** Opening Given entries block **
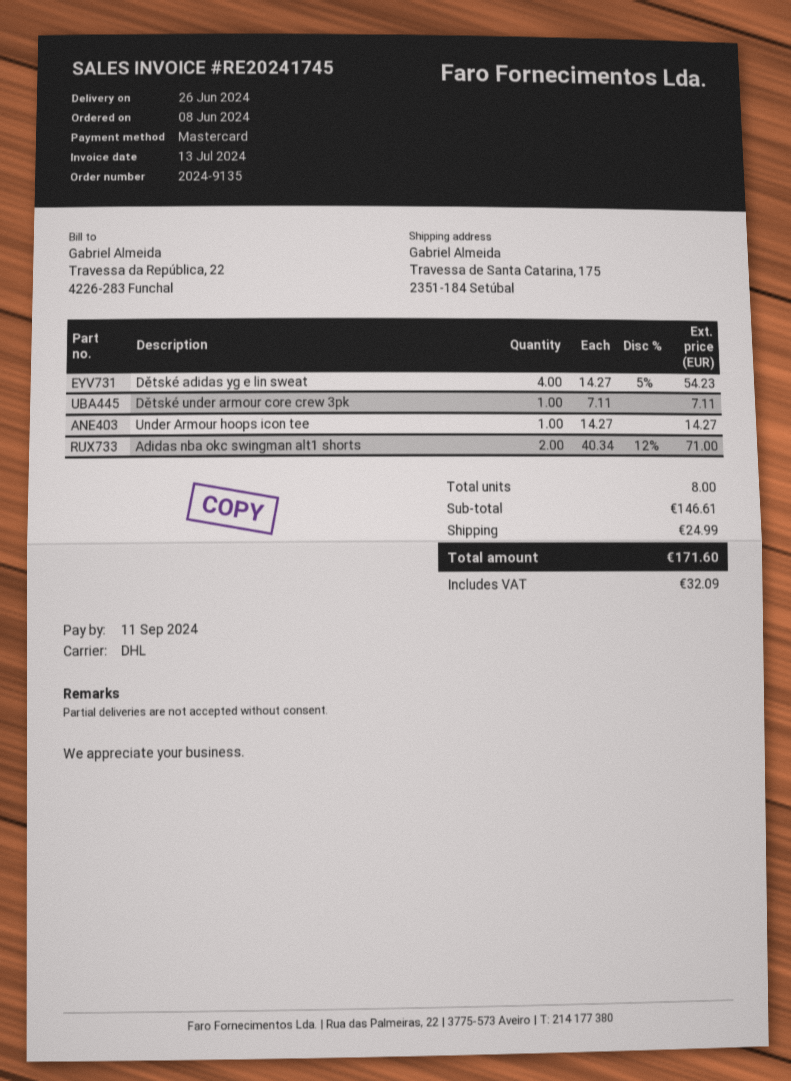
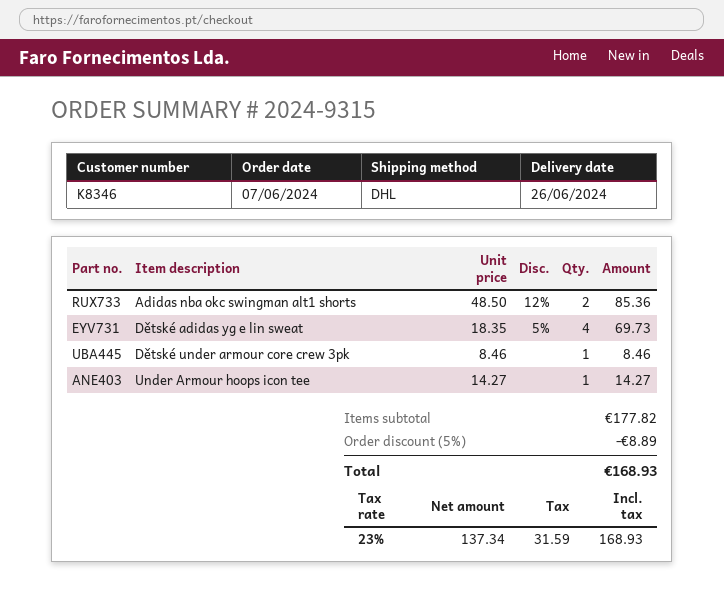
order number: 2024-9135 -> 2024-9315
order date: 2024-06-08 -> 2024-06-07
Dětské adidas yg e lin sweat: 4 x 14.27 - 5% = 54.23 -> 4 x 18.35 - 5% = 69.73
Dětské under armour core crew 3pk: 1 x 7.11 = 7.11 -> 1 x 8.46 = 8.46
Adidas nba okc swingman alt1 shorts: 2 x 40.34 - 12% = 71.00 -> 2 x 48.50 - 12% = 85.36
subtotal: 146.61 -> 177.82
discount: none -> 5% = 8.89
shipping: 24.99 -> none
tax: 32.09 -> 31.59
total: 171.60 -> 168.93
** Closing Given entries block **
Using the records above, report each line with the string "none".

= Solved exercise =
discount: none -> 5% = 8.89
shipping: 24.99 -> none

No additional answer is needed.